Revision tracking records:
============

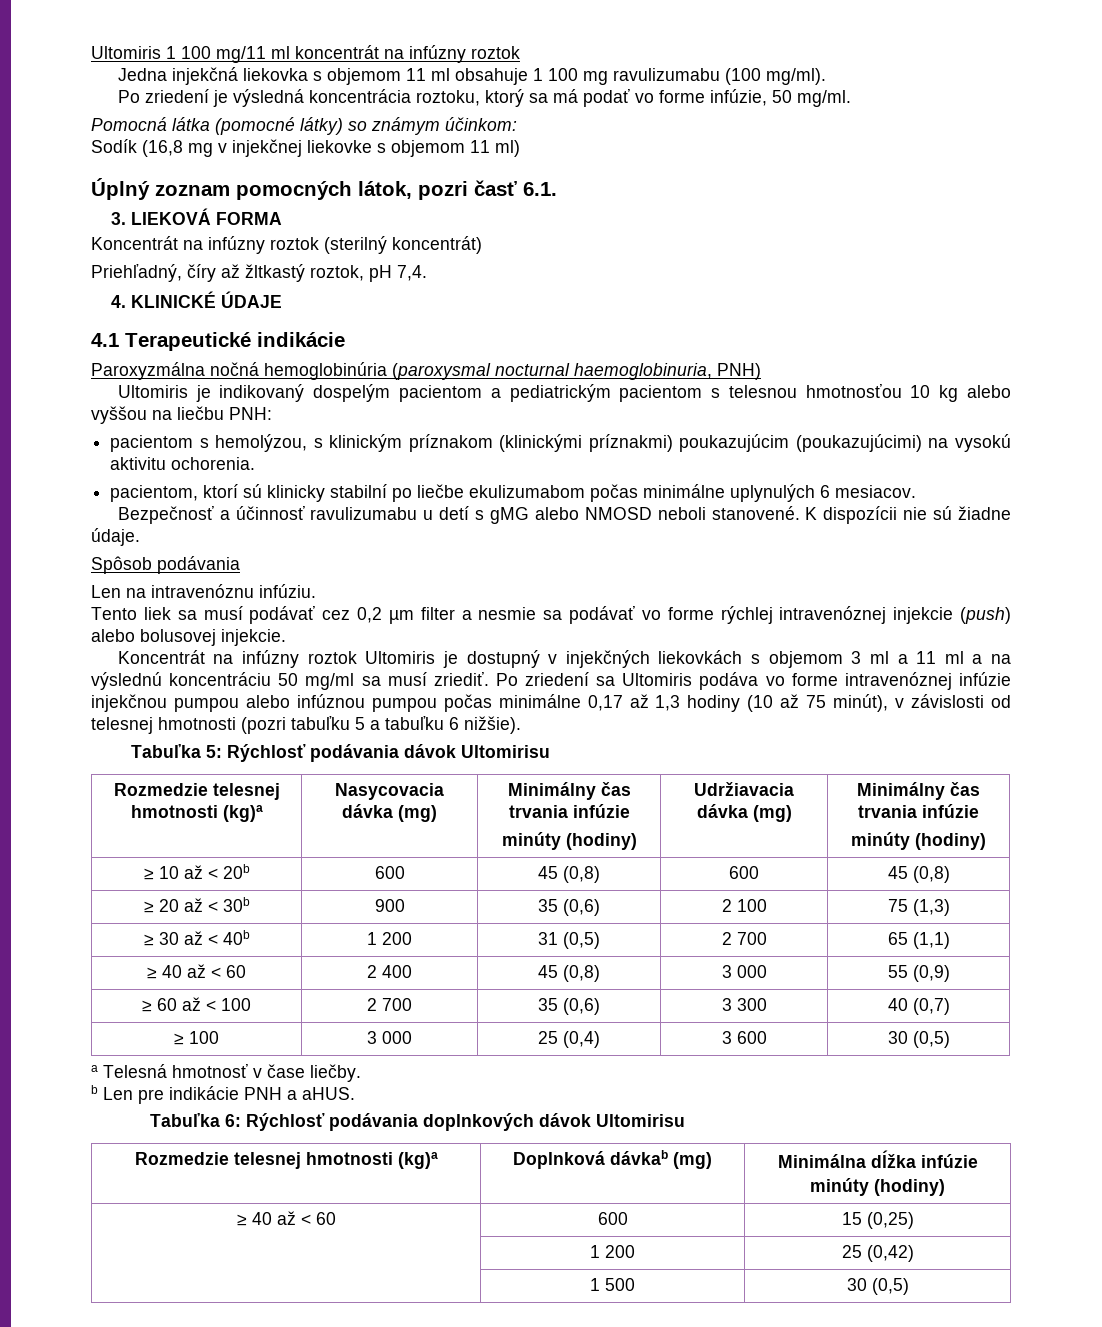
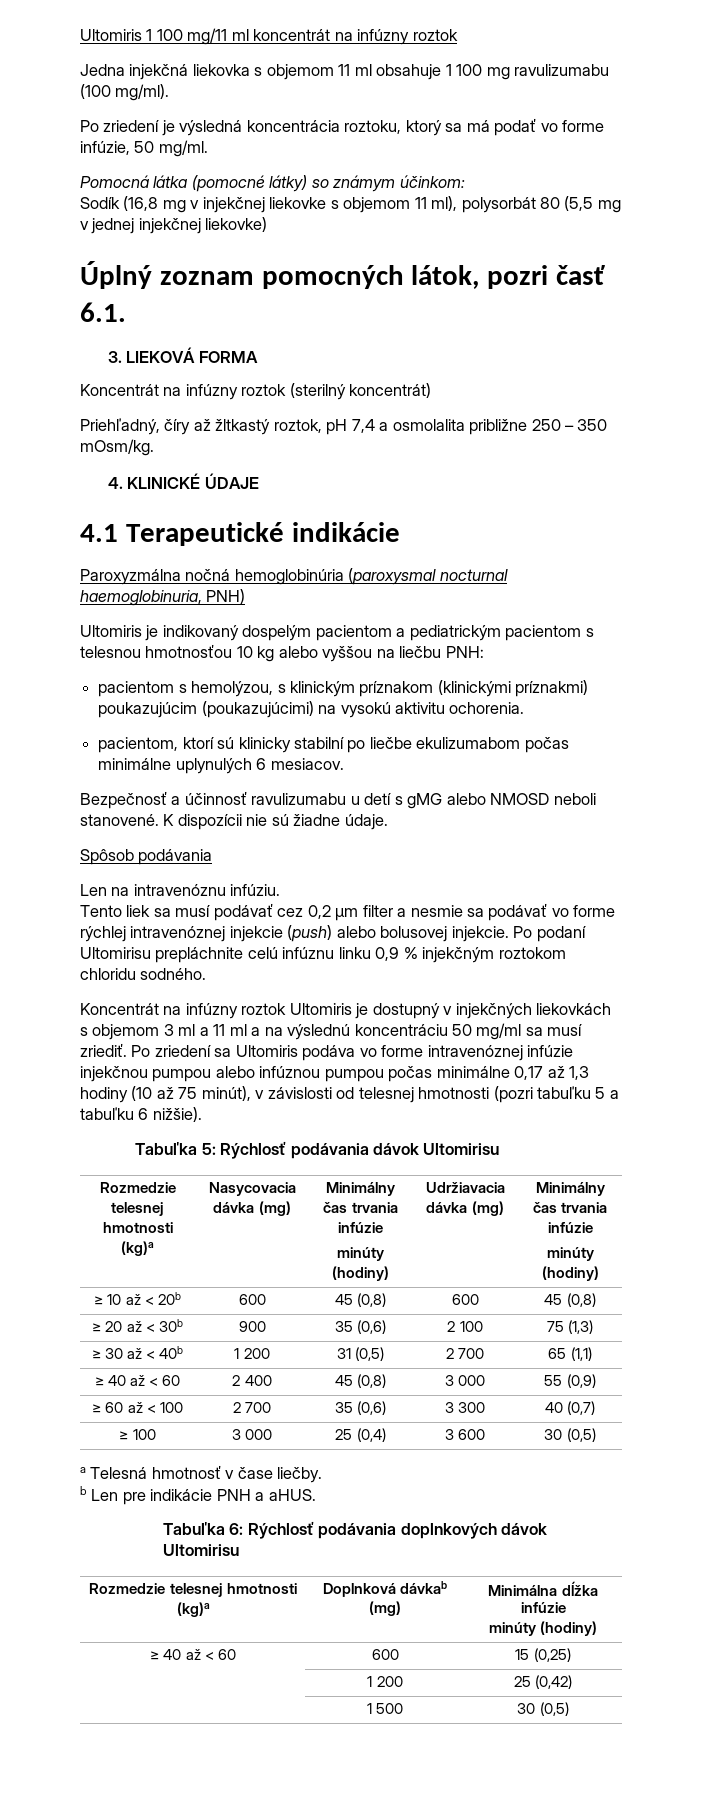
- Sodík (16,8 mg v injekčnej liekovke s objemom 11 ml)
+ Sodík (16,8 mg v injekčnej liekovke s objemom 11 ml), polysorbát 80 (5,5 mg v jednej injekčnej liekovke)
- Priehľadný, číry až žltkastý roztok, pH 7,4.
+ Priehľadný, číry až žltkastý roztok, pH 7,4 a osmolalita približne 250 – 350 mOsm/kg.
+ Po podaní Ultomirisu prepláchnite celú infúznu linku 0,9 % injekčným roztokom chloridu sodného.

============

Without any of the pictures, set the entries down again exactly as written.

- Sodík (16,8 mg v injekčnej liekovke s objemom 11 ml)
+ Sodík (16,8 mg v injekčnej liekovke s objemom 11 ml), polysorbát 80 (5,5 mg v jednej injekčnej liekovke)
- Priehľadný, číry až žltkastý roztok, pH 7,4.
+ Priehľadný, číry až žltkastý roztok, pH 7,4 a osmolalita približne 250 – 350 mOsm/kg.
+ Po podaní Ultomirisu prepláchnite celú infúznu linku 0,9 % injekčným roztokom chloridu sodného.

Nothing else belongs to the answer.